::: Exercise data :::

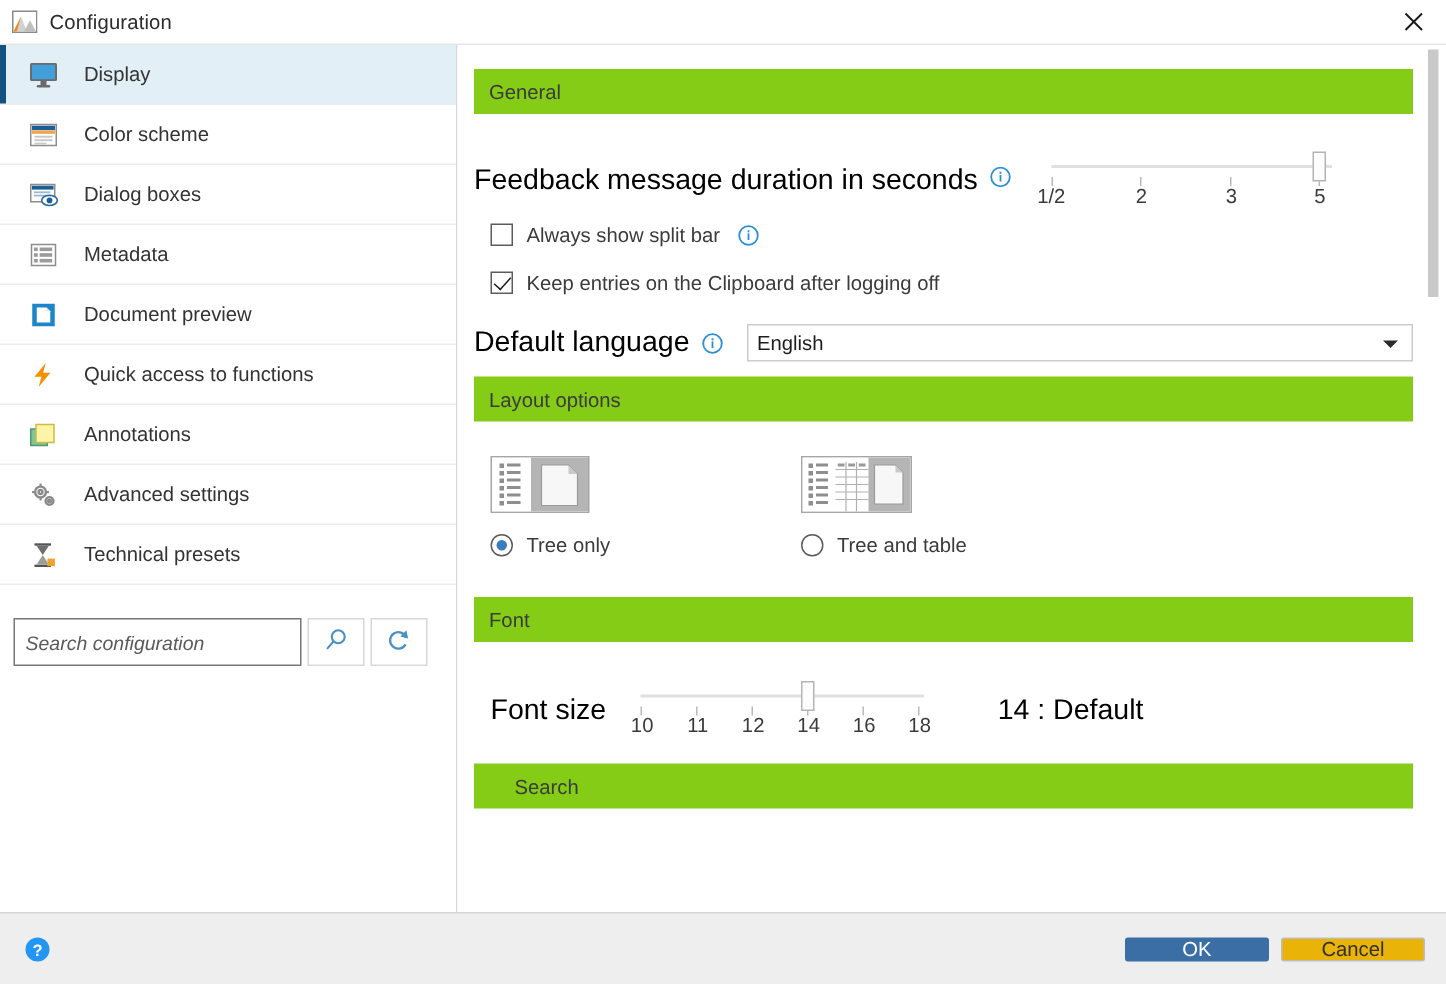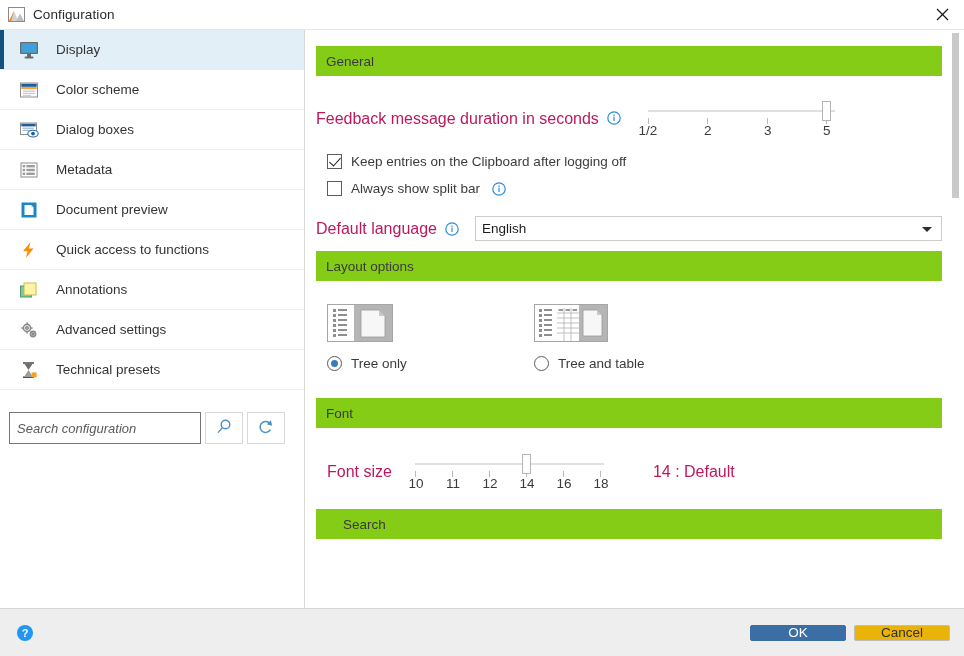--- a/index.html
+++ b/index.html
@@ -146,22 +146,22 @@
     color: #3b3b3b;
     margin-bottom: 0;
   }
   .section-body { padding: 0; }
 
   .row {
     display: flex;
     align-items: center;
   }
   .field-label {
-    font-size: 16px;
-    color: #be185d;
+    font-size: 19px;
+    color: #000000;
     white-space: nowrap;
   }
   .info-icon {
     width: 14px; height: 14px;
     margin-left: 8px;
     flex: 0 0 auto;
     cursor: pointer;
   }
 
   
@@ -521,35 +521,35 @@
               <div class="slider-tick" style="left:127px;"></div>
               <div class="slider-tick" style="left:186px;"></div>
               <div class="slider-thumb" style="left:182px;"></div>
               <span class="slider-tick-label" style="left:8px;">1/2</span>
               <span class="slider-tick-label" style="left:68px;">2</span>
               <span class="slider-tick-label" style="left:128px;">3</span>
               <span class="slider-tick-label" style="left:187px;">5</span>
             </div>
           </div>
 
-          <div class="check-row" style="margin-top:17px; margin-left:11px;">
-            <span class="checkbox checked"></span>
-            <span class="check-label">Keep entries on the Clipboard after logging off</span>
-          </div>
-
           <div class="check-row" style="margin-top:12px; margin-left:11px;">
             <span class="checkbox"></span>
             <span class="check-label">Always show split bar</span>
             <span class="info-icon" style="margin-left:12px;">
               <svg width="14" height="14" viewBox="0 0 14 14">
                 <circle cx="7" cy="7" r="6.2" fill="none" stroke="#2b8fd6" stroke-width="1.2"></circle>
                 <rect x="6.4" y="5.6" width="1.2" height="4.4" fill="#2b8fd6"></rect>
                 <rect x="6.4" y="3.5" width="1.2" height="1.4" fill="#2b8fd6"></rect>
               </svg>
             </span>
+          </div>
+
+          <div class="check-row" style="margin-top:17px; margin-left:11px;">
+            <span class="checkbox checked"></span>
+            <span class="check-label">Keep entries on the Clipboard after logging off</span>
           </div>
 
           <div class="row" style="margin-top:20px;">
             <span class="field-label">Default language</span>
             <span class="info-icon">
               <svg width="14" height="14" viewBox="0 0 14 14">
                 <circle cx="7" cy="7" r="6.2" fill="none" stroke="#2b8fd6" stroke-width="1.2"></circle>
                 <rect x="6.4" y="5.6" width="1.2" height="4.4" fill="#2b8fd6"></rect>
                 <rect x="6.4" y="3.5" width="1.2" height="1.4" fill="#2b8fd6"></rect>
               </svg>

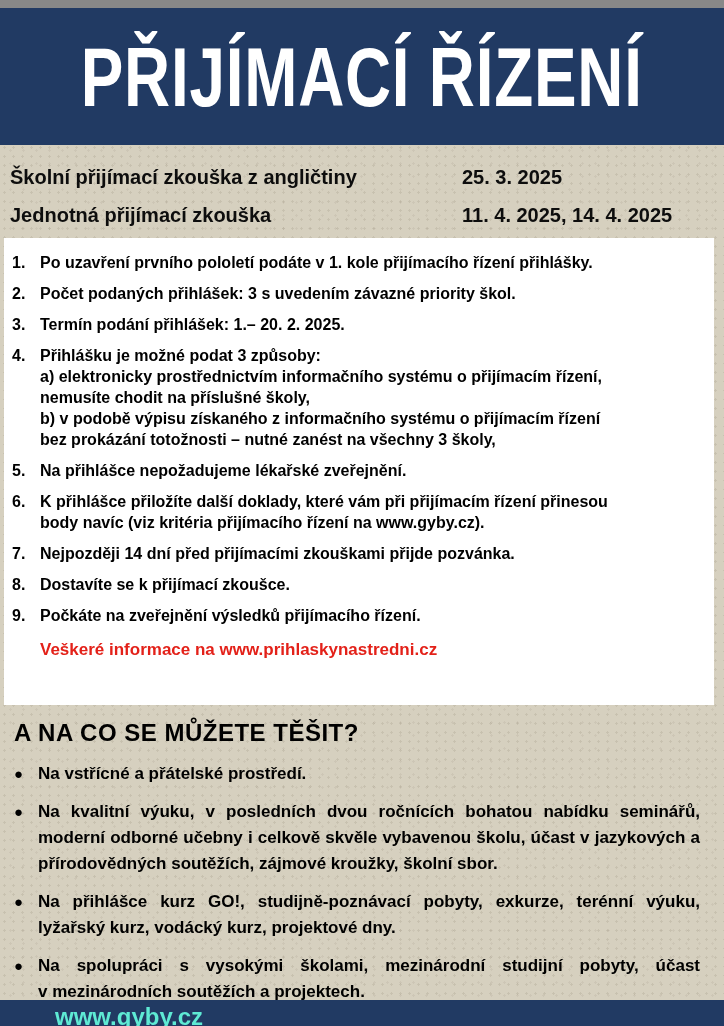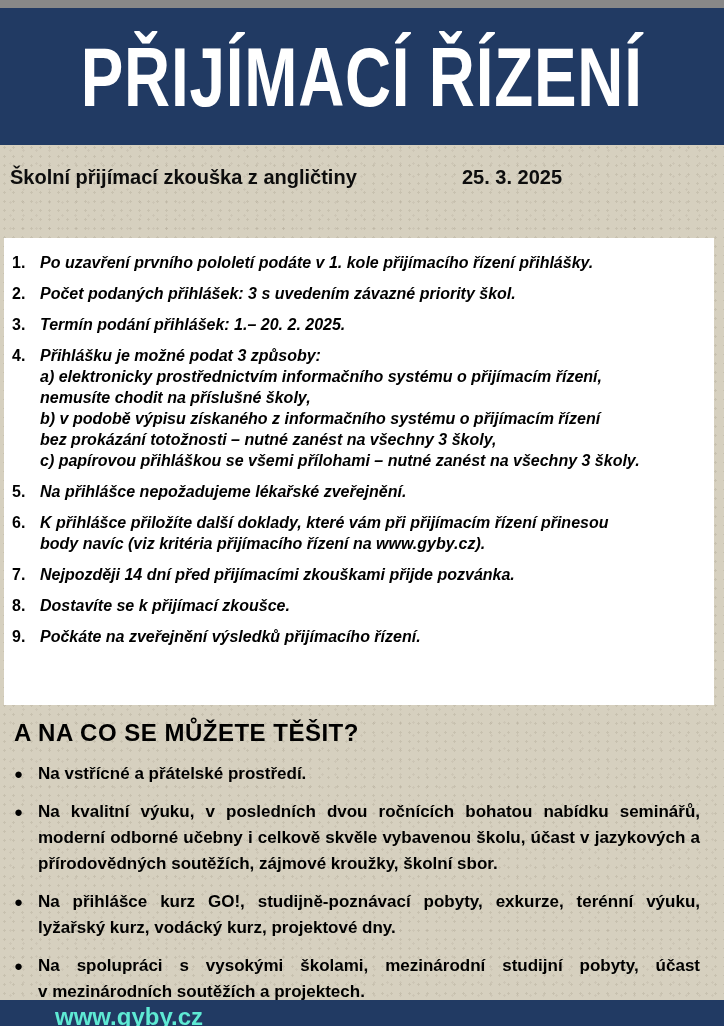--- a/index.html
+++ b/index.html
@@ -52,21 +52,21 @@
     padding:14px 20px 10px 8px;
     overflow:hidden;
   }
   .step {
     display:flex;
     margin-bottom:10px;
     font-size:16px;
     line-height:21px;
   }
   .step-num { width:28px; flex:none; }
-  .step-body { flex:1;font-style:italic; }
+  .step-body { flex:1; }
   .step-text, .step-subitem { white-space:pre-line; }
   .notice {
     margin:14px 0 0 28px;
     font-size:17px;
     color:#e32119;
   }
   .highlights { padding:8px 24px 0 14px; }
   .highlights-title {
     text-align:left;
     font-size:24px;
@@ -99,20 +99,24 @@
 
   <div class="header">
     <div class="page-title">PŘIJÍMACÍ ŘÍZENÍ</div>
   </div>
 
   <div class="schedule">
     <div class="schedule-row">
       <span>Školní přijímací zkouška z angličtiny</span>
       <span>25. 3. 2025</span>
     </div>
+    <div class="schedule-row">
+      <span>Jednotná přijímací zkouška</span>
+      <span>11. 4. 2025, 14. 4. 2025</span>
+    </div>
   </div>
 
   <div class="list-panel">
 
     <div class="step">
       <span class="step-num">1.</span>
       <div class="step-body">
           <div class="step-text">Po uzavření prvního pololetí podáte v 1. kole přijímacího řízení přihlášky.</div>
         </div>
     </div>
@@ -132,21 +136,20 @@
     </div>
 
     <div class="step">
       <span class="step-num">4.</span>
       <div class="step-body">
         <div class="step-text">Přihlášku je možné podat 3 způsoby:</div>
         <div class="step-subitem">a) elektronicky prostřednictvím informačního systému o přijímacím řízení,
 nemusíte chodit na příslušné školy,</div>
         <div class="step-subitem">b) v podobě výpisu získaného z informačního systému o přijímacím řízení
 bez prokázání totožnosti – nutné zanést na všechny 3 školy,</div>
-        <div class="step-subitem">c) papírovou přihláškou se všemi přílohami – nutné zanést na všechny 3 školy.</div>
       </div>
     </div>
 
     <div class="step">
       <span class="step-num">5.</span>
       <div class="step-body">
           <div class="step-text">Na přihlášce nepožadujeme lékařské zveřejnění.</div>
         </div>
     </div>
 
@@ -172,20 +175,21 @@
         </div>
     </div>
 
     <div class="step">
       <span class="step-num">9.</span>
       <div class="step-body">
           <div class="step-text">Počkáte na zveřejnění výsledků přijímacího řízení.</div>
         </div>
     </div>
 
+    <div class="notice">Veškeré informace na www.prihlaskynastredni.cz</div>
   </div>
 
   <div class="highlights">
     <div class="highlights-title">A NA CO SE MŮŽETE TĚŠIT?</div>
 
     <div class="bullet">
       <span class="bullet-marker">●</span>
       <div class="bullet-text">Na vstřícné a přátelské prostředí.</div>
     </div>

:::

**Task goal**
Return the entries above exactly, skipping any images.

**Task answer**
--- a/index.html
+++ b/index.html
@@ -146,22 +146,22 @@
     color: #3b3b3b;
     margin-bottom: 0;
   }
   .section-body { padding: 0; }
 
   .row {
     display: flex;
     align-items: center;
   }
   .field-label {
-    font-size: 16px;
-    color: #be185d;
+    font-size: 19px;
+    color: #000000;
     white-space: nowrap;
   }
   .info-icon {
     width: 14px; height: 14px;
     margin-left: 8px;
     flex: 0 0 auto;
     cursor: pointer;
   }
 
   
@@ -521,35 +521,35 @@
               <div class="slider-tick" style="left:127px;"></div>
               <div class="slider-tick" style="left:186px;"></div>
               <div class="slider-thumb" style="left:182px;"></div>
               <span class="slider-tick-label" style="left:8px;">1/2</span>
               <span class="slider-tick-label" style="left:68px;">2</span>
               <span class="slider-tick-label" style="left:128px;">3</span>
               <span class="slider-tick-label" style="left:187px;">5</span>
             </div>
           </div>
 
-          <div class="check-row" style="margin-top:17px; margin-left:11px;">
-            <span class="checkbox checked"></span>
-            <span class="check-label">Keep entries on the Clipboard after logging off</span>
-          </div>
-
           <div class="check-row" style="margin-top:12px; margin-left:11px;">
             <span class="checkbox"></span>
             <span class="check-label">Always show split bar</span>
             <span class="info-icon" style="margin-left:12px;">
               <svg width="14" height="14" viewBox="0 0 14 14">
                 <circle cx="7" cy="7" r="6.2" fill="none" stroke="#2b8fd6" stroke-width="1.2"></circle>
                 <rect x="6.4" y="5.6" width="1.2" height="4.4" fill="#2b8fd6"></rect>
                 <rect x="6.4" y="3.5" width="1.2" height="1.4" fill="#2b8fd6"></rect>
               </svg>
             </span>
+          </div>
+
+          <div class="check-row" style="margin-top:17px; margin-left:11px;">
+            <span class="checkbox checked"></span>
+            <span class="check-label">Keep entries on the Clipboard after logging off</span>
           </div>
 
           <div class="row" style="margin-top:20px;">
             <span class="field-label">Default language</span>
             <span class="info-icon">
               <svg width="14" height="14" viewBox="0 0 14 14">
                 <circle cx="7" cy="7" r="6.2" fill="none" stroke="#2b8fd6" stroke-width="1.2"></circle>
                 <rect x="6.4" y="5.6" width="1.2" height="4.4" fill="#2b8fd6"></rect>
                 <rect x="6.4" y="3.5" width="1.2" height="1.4" fill="#2b8fd6"></rect>
               </svg>

--- a/index.html
+++ b/index.html
@@ -52,21 +52,21 @@
     padding:14px 20px 10px 8px;
     overflow:hidden;
   }
   .step {
     display:flex;
     margin-bottom:10px;
     font-size:16px;
     line-height:21px;
   }
   .step-num { width:28px; flex:none; }
-  .step-body { flex:1;font-style:italic; }
+  .step-body { flex:1; }
   .step-text, .step-subitem { white-space:pre-line; }
   .notice {
     margin:14px 0 0 28px;
     font-size:17px;
     color:#e32119;
   }
   .highlights { padding:8px 24px 0 14px; }
   .highlights-title {
     text-align:left;
     font-size:24px;
@@ -99,20 +99,24 @@
 
   <div class="header">
     <div class="page-title">PŘIJÍMACÍ ŘÍZENÍ</div>
   </div>
 
   <div class="schedule">
     <div class="schedule-row">
       <span>Školní přijímací zkouška z angličtiny</span>
       <span>25. 3. 2025</span>
     </div>
+    <div class="schedule-row">
+      <span>Jednotná přijímací zkouška</span>
+      <span>11. 4. 2025, 14. 4. 2025</span>
+    </div>
   </div>
 
   <div class="list-panel">
 
     <div class="step">
       <span class="step-num">1.</span>
       <div class="step-body">
           <div class="step-text">Po uzavření prvního pololetí podáte v 1. kole přijímacího řízení přihlášky.</div>
         </div>
     </div>
@@ -132,21 +136,20 @@
     </div>
 
     <div class="step">
       <span class="step-num">4.</span>
       <div class="step-body">
         <div class="step-text">Přihlášku je možné podat 3 způsoby:</div>
         <div class="step-subitem">a) elektronicky prostřednictvím informačního systému o přijímacím řízení,
 nemusíte chodit na příslušné školy,</div>
         <div class="step-subitem">b) v podobě výpisu získaného z informačního systému o přijímacím řízení
 bez prokázání totožnosti – nutné zanést na všechny 3 školy,</div>
-        <div class="step-subitem">c) papírovou přihláškou se všemi přílohami – nutné zanést na všechny 3 školy.</div>
       </div>
     </div>
 
     <div class="step">
       <span class="step-num">5.</span>
       <div class="step-body">
           <div class="step-text">Na přihlášce nepožadujeme lékařské zveřejnění.</div>
         </div>
     </div>
 
@@ -172,20 +175,21 @@
         </div>
     </div>
 
     <div class="step">
       <span class="step-num">9.</span>
       <div class="step-body">
           <div class="step-text">Počkáte na zveřejnění výsledků přijímacího řízení.</div>
         </div>
     </div>
 
+    <div class="notice">Veškeré informace na www.prihlaskynastredni.cz</div>
   </div>
 
   <div class="highlights">
     <div class="highlights-title">A NA CO SE MŮŽETE TĚŠIT?</div>
 
     <div class="bullet">
       <span class="bullet-marker">●</span>
       <div class="bullet-text">Na vstřícné a přátelské prostředí.</div>
     </div>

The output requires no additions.